DATA SHOWN: Begin
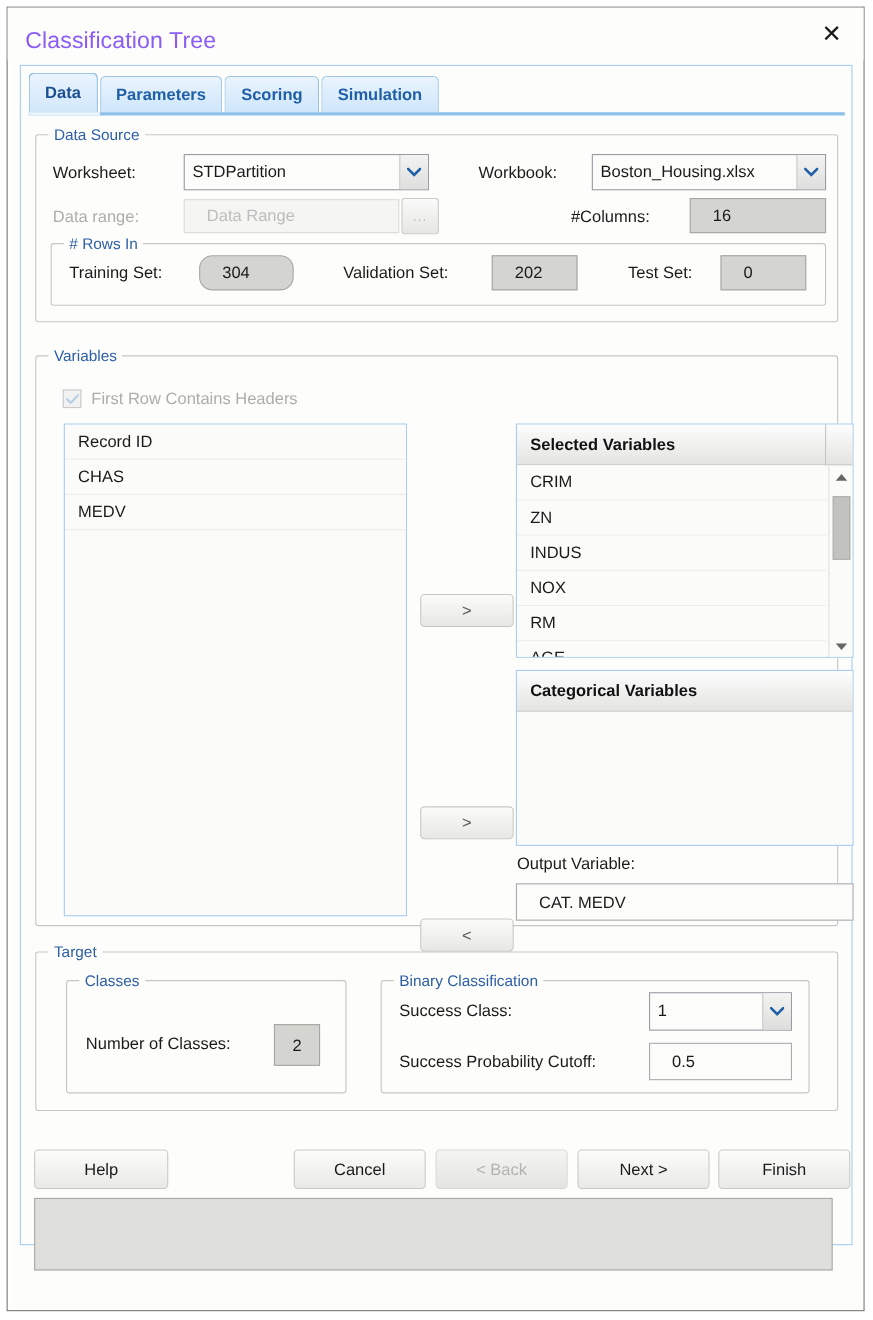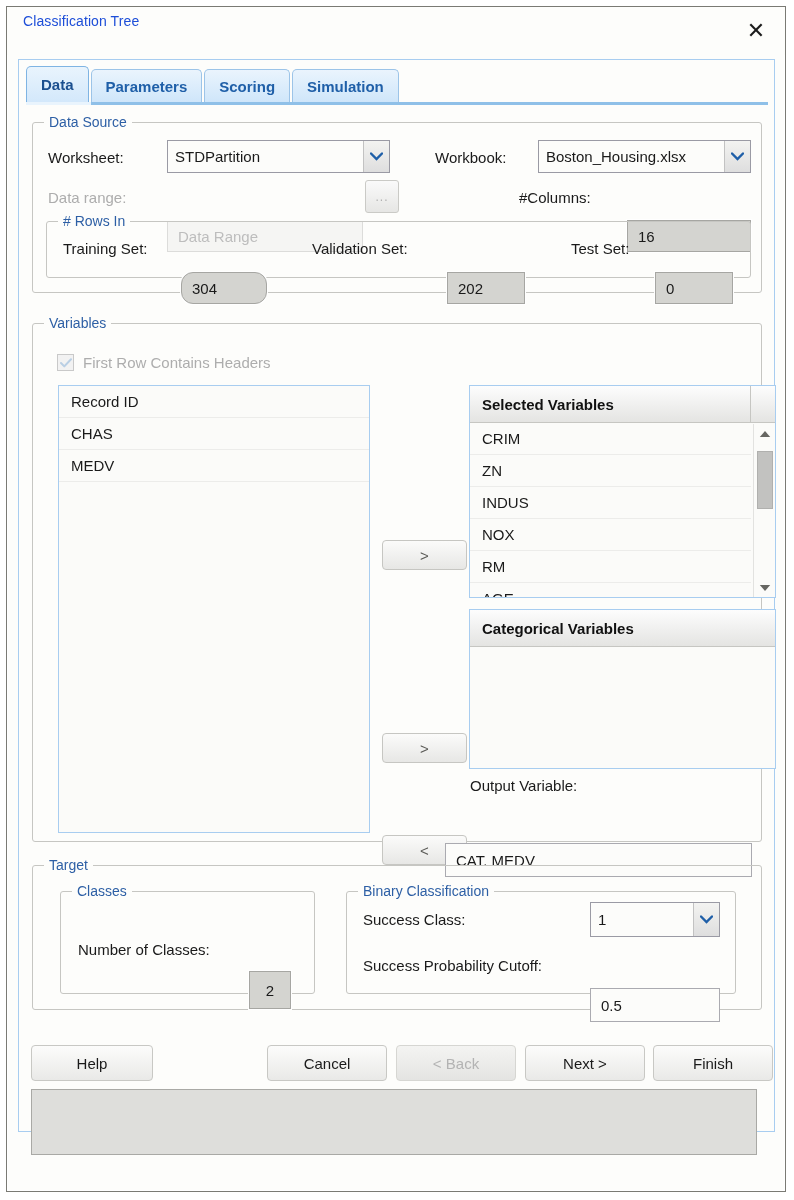--- a/index.html
+++ b/index.html
@@ -20,23 +20,23 @@
     box-shadow: 0 0 0 1px #ffffff inset;
   }
   .titlebar {
     position: relative;
     height: 48px;
     background: #fdfdfb;
     border-bottom: none;
   }
   .title-text {
     position: absolute;
-    left: 16px; top: 6px;
-    font-size: 14px;
-    color: #1d4ed8;
+    left: 16px; top: 19px;
+    font-size: 21px;
+    color: #8b5cf6;
     letter-spacing: .1px;
   }
   .close-btn {
     position: absolute;
     right: 12px; top: 8px;
     width: 34px; height: 32px;
     display: flex; align-items: center; justify-content: center;
     font-size: 22px; color: #1a1a1a;
     cursor: pointer;
     line-height: 1;
@@ -116,24 +116,23 @@
   .lbl.dim { color: #adadad; }
 
   
   .field {
     position: absolute;
     background: #fcfcfa;
     border: 1px solid #aaaab0;
     font-size: 15px;
     color: #1a1a1a;
     display: flex; align-items: center;
-    padding: 0 10px;
+    padding: 0 20px;
     white-space: nowrap;
     overflow: hidden;
-    margin-top: 40px;
   }
   .field.readonly {
     background: #d4d4d0;
     border: 1px solid #a6a6a2;
     box-shadow: 0 0 0 1px #ffffff;
   }
   .field.disabled {
     background: #f5f5f3;
     border: 1px solid #dcdcda;
     color: #bdbdbd;
@@ -419,21 +418,21 @@
           </div>
         </div>
       </div>
 
       <div class="listbox" style="left:436px; top:285px; width:307px; height:160px;text-align:right;">
         <div class="lhead">Categorical Variables</div>
         <div class="lbody"></div>
       </div>
 
       <div class="lbl" style="left:437px; top:453px;">Output Variable:</div>
-      <div class="field" style="left:412px; top:479px; width:307px; height:34px;">
+      <div class="field" style="left:436px; top:479px; width:307px; height:34px;">
         <span>CAT. MEDV</span>
       </div>
     </div>
 
     <div class="group blue-legend" style="left:13px; top:805px; width:730px; height:145px;">
       <div class="legend">Target</div>
 
       <div class="group blue-legend" style="left:27px; top:25px; width:255px; height:103px;">
         <div class="legend">Classes</div>
         <div class="lbl" style="left:17px; top:49px;">Number of Classes:</div>

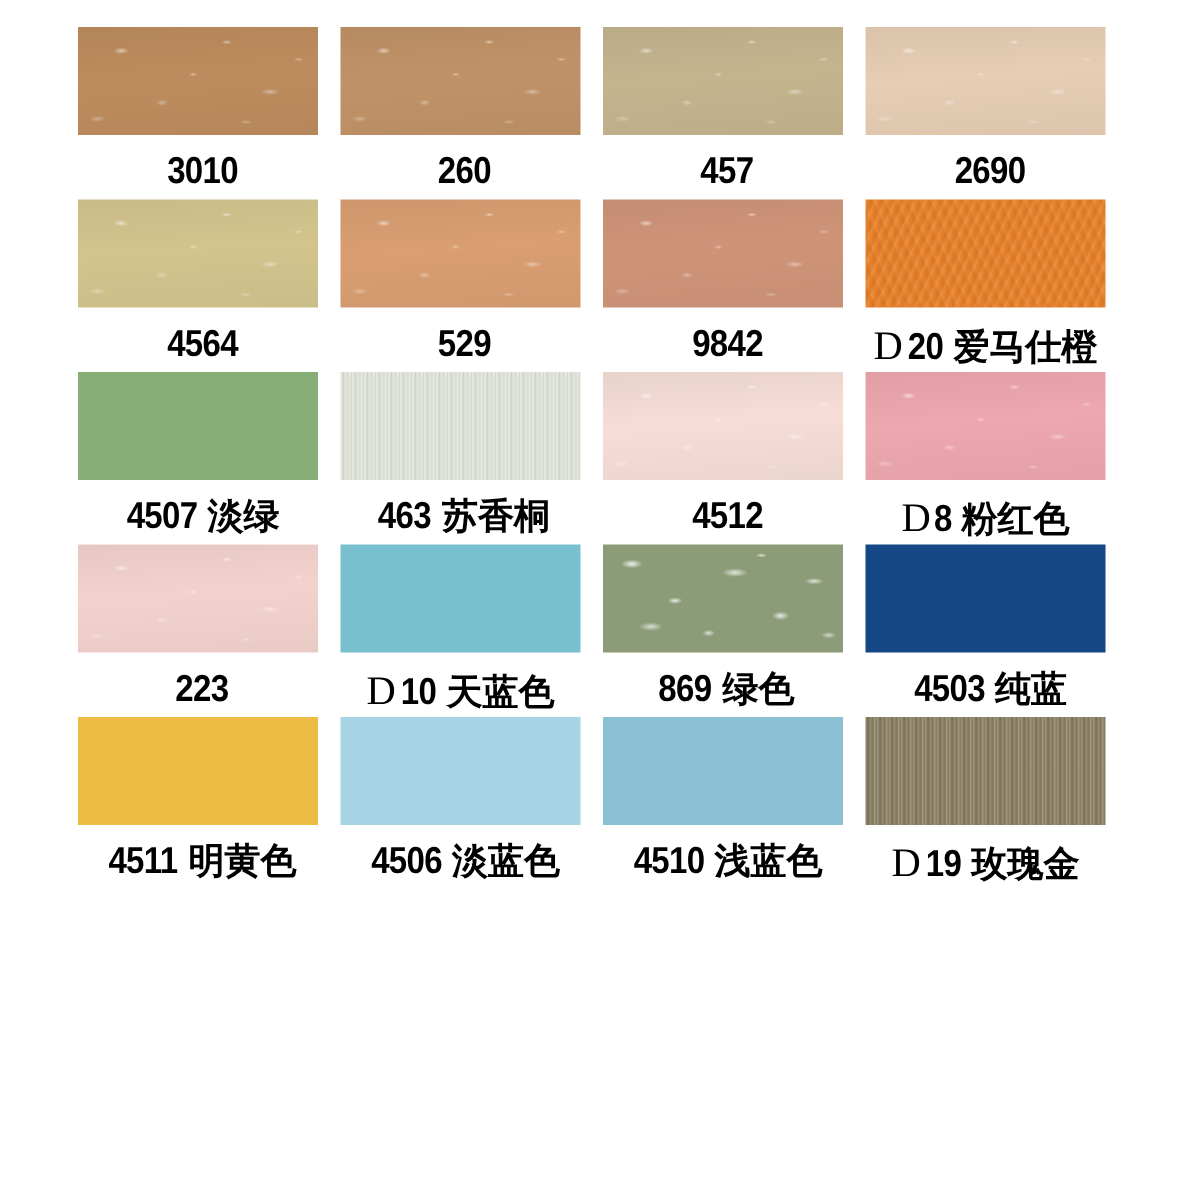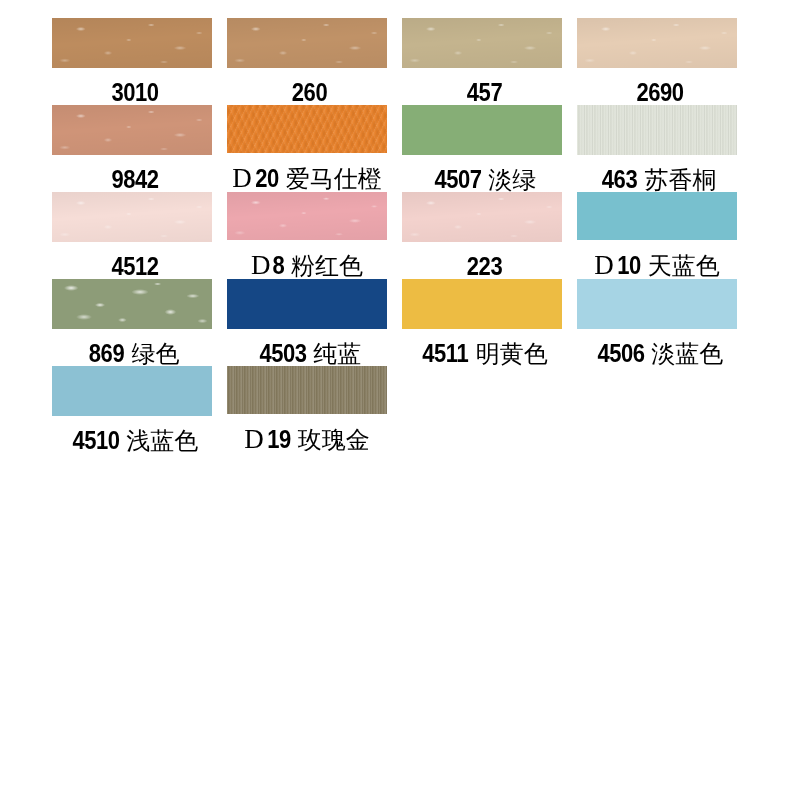--- a/index.html
+++ b/index.html
@@ -29,21 +29,21 @@
     top: 18px;
     width: 684px;
     display: grid;
     grid-template-columns: repeat(4, 160px);
     column-gap: 15px;
     row-gap: 0px;
   }
 
   .swatch-cell {
     width: 160px;
-    height: 87px;
+    height: 115px;
     position: relative;
     display: flex;
     flex-direction: column;
     align-items: center;
   }
 
   .swatch-chip {
     width: 160px;
     height: 72px;
     display: block;
@@ -145,21 +145,21 @@
     font-weight: normal;
     font-size: 27px;
     display: inline-block;
     vertical-align: baseline;
     transform: none;
   }
 
   .cn {
     font-family: "DejaVu Sans", "Liberation Sans", sans-serif;
     font-size: 24px;
-    font-weight: normal;
+    font-weight: bold;
     display: inline-block;
     vertical-align: baseline;
     margin-left: 7px;
   }
 
   .swatch-cell[data-has-cn="false"] .swatch-label { letter-spacing: 0; }
 </style>
 </head>
 <body style="background: rgb(255, 255, 255);">
 
@@ -175,20 +175,28 @@
       </div>
       <div class="swatch-cell" data-has-cn="false">
         <div class="swatch-chip tex-mottle" style="background-color: rgb(196, 180, 142);"></div>
         <div class="swatch-label"><span class="code">457</span></div>
       </div>
       <div class="swatch-cell" data-has-cn="false">
         <div class="swatch-chip tex-mottle" style="background-color: rgb(230, 205, 180);"></div>
         <div class="swatch-label"><span class="code">2690</span></div>
       </div>
       <div class="swatch-cell" data-has-cn="false">
+        <div class="swatch-chip tex-mottle" style="background-color: rgb(211, 196, 142);"></div>
+        <div class="swatch-label"><span class="code">4564</span></div>
+      </div>
+      <div class="swatch-cell" data-has-cn="false">
+        <div class="swatch-chip tex-mottle" style="background-color: rgb(217, 158, 114);"></div>
+        <div class="swatch-label"><span class="code">529</span></div>
+      </div>
+      <div class="swatch-cell" data-has-cn="false">
         <div class="swatch-chip tex-mottle" style="background-color: rgb(207, 148, 120);"></div>
         <div class="swatch-label"><span class="code">9842</span></div>
       </div>
       <div class="swatch-cell" data-has-cn="true">
         <div class="swatch-chip tex-leather" style="background-color: rgb(232, 129, 42);"></div>
         <div class="swatch-label"><span class="code-prefix">D</span><span class="code">20</span><span class="cn">爱马仕橙</span></div>
       </div>
       <div class="swatch-cell" data-has-cn="true">
         <div class="swatch-chip tex-flat" style="background-color: rgb(134, 174, 118);"></div>
         <div class="swatch-label"><span class="code">4507</span><span class="cn">淡绿</span></div>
DATA SHOWN: End
_TASK PROMPT_
Every line of the listing above is to be set down verbatim, without the pictures.

_ANSWER TO THIS EXERCISE_
--- a/index.html
+++ b/index.html
@@ -20,23 +20,23 @@
     box-shadow: 0 0 0 1px #ffffff inset;
   }
   .titlebar {
     position: relative;
     height: 48px;
     background: #fdfdfb;
     border-bottom: none;
   }
   .title-text {
     position: absolute;
-    left: 16px; top: 6px;
-    font-size: 14px;
-    color: #1d4ed8;
+    left: 16px; top: 19px;
+    font-size: 21px;
+    color: #8b5cf6;
     letter-spacing: .1px;
   }
   .close-btn {
     position: absolute;
     right: 12px; top: 8px;
     width: 34px; height: 32px;
     display: flex; align-items: center; justify-content: center;
     font-size: 22px; color: #1a1a1a;
     cursor: pointer;
     line-height: 1;
@@ -116,24 +116,23 @@
   .lbl.dim { color: #adadad; }
 
   
   .field {
     position: absolute;
     background: #fcfcfa;
     border: 1px solid #aaaab0;
     font-size: 15px;
     color: #1a1a1a;
     display: flex; align-items: center;
-    padding: 0 10px;
+    padding: 0 20px;
     white-space: nowrap;
     overflow: hidden;
-    margin-top: 40px;
   }
   .field.readonly {
     background: #d4d4d0;
     border: 1px solid #a6a6a2;
     box-shadow: 0 0 0 1px #ffffff;
   }
   .field.disabled {
     background: #f5f5f3;
     border: 1px solid #dcdcda;
     color: #bdbdbd;
@@ -419,21 +418,21 @@
           </div>
         </div>
       </div>
 
       <div class="listbox" style="left:436px; top:285px; width:307px; height:160px;text-align:right;">
         <div class="lhead">Categorical Variables</div>
         <div class="lbody"></div>
       </div>
 
       <div class="lbl" style="left:437px; top:453px;">Output Variable:</div>
-      <div class="field" style="left:412px; top:479px; width:307px; height:34px;">
+      <div class="field" style="left:436px; top:479px; width:307px; height:34px;">
         <span>CAT. MEDV</span>
       </div>
     </div>
 
     <div class="group blue-legend" style="left:13px; top:805px; width:730px; height:145px;">
       <div class="legend">Target</div>
 
       <div class="group blue-legend" style="left:27px; top:25px; width:255px; height:103px;">
         <div class="legend">Classes</div>
         <div class="lbl" style="left:17px; top:49px;">Number of Classes:</div>

--- a/index.html
+++ b/index.html
@@ -29,21 +29,21 @@
     top: 18px;
     width: 684px;
     display: grid;
     grid-template-columns: repeat(4, 160px);
     column-gap: 15px;
     row-gap: 0px;
   }
 
   .swatch-cell {
     width: 160px;
-    height: 87px;
+    height: 115px;
     position: relative;
     display: flex;
     flex-direction: column;
     align-items: center;
   }
 
   .swatch-chip {
     width: 160px;
     height: 72px;
     display: block;
@@ -145,21 +145,21 @@
     font-weight: normal;
     font-size: 27px;
     display: inline-block;
     vertical-align: baseline;
     transform: none;
   }
 
   .cn {
     font-family: "DejaVu Sans", "Liberation Sans", sans-serif;
     font-size: 24px;
-    font-weight: normal;
+    font-weight: bold;
     display: inline-block;
     vertical-align: baseline;
     margin-left: 7px;
   }
 
   .swatch-cell[data-has-cn="false"] .swatch-label { letter-spacing: 0; }
 </style>
 </head>
 <body style="background: rgb(255, 255, 255);">
 
@@ -175,20 +175,28 @@
       </div>
       <div class="swatch-cell" data-has-cn="false">
         <div class="swatch-chip tex-mottle" style="background-color: rgb(196, 180, 142);"></div>
         <div class="swatch-label"><span class="code">457</span></div>
       </div>
       <div class="swatch-cell" data-has-cn="false">
         <div class="swatch-chip tex-mottle" style="background-color: rgb(230, 205, 180);"></div>
         <div class="swatch-label"><span class="code">2690</span></div>
       </div>
       <div class="swatch-cell" data-has-cn="false">
+        <div class="swatch-chip tex-mottle" style="background-color: rgb(211, 196, 142);"></div>
+        <div class="swatch-label"><span class="code">4564</span></div>
+      </div>
+      <div class="swatch-cell" data-has-cn="false">
+        <div class="swatch-chip tex-mottle" style="background-color: rgb(217, 158, 114);"></div>
+        <div class="swatch-label"><span class="code">529</span></div>
+      </div>
+      <div class="swatch-cell" data-has-cn="false">
         <div class="swatch-chip tex-mottle" style="background-color: rgb(207, 148, 120);"></div>
         <div class="swatch-label"><span class="code">9842</span></div>
       </div>
       <div class="swatch-cell" data-has-cn="true">
         <div class="swatch-chip tex-leather" style="background-color: rgb(232, 129, 42);"></div>
         <div class="swatch-label"><span class="code-prefix">D</span><span class="code">20</span><span class="cn">爱马仕橙</span></div>
       </div>
       <div class="swatch-cell" data-has-cn="true">
         <div class="swatch-chip tex-flat" style="background-color: rgb(134, 174, 118);"></div>
         <div class="swatch-label"><span class="code">4507</span><span class="cn">淡绿</span></div>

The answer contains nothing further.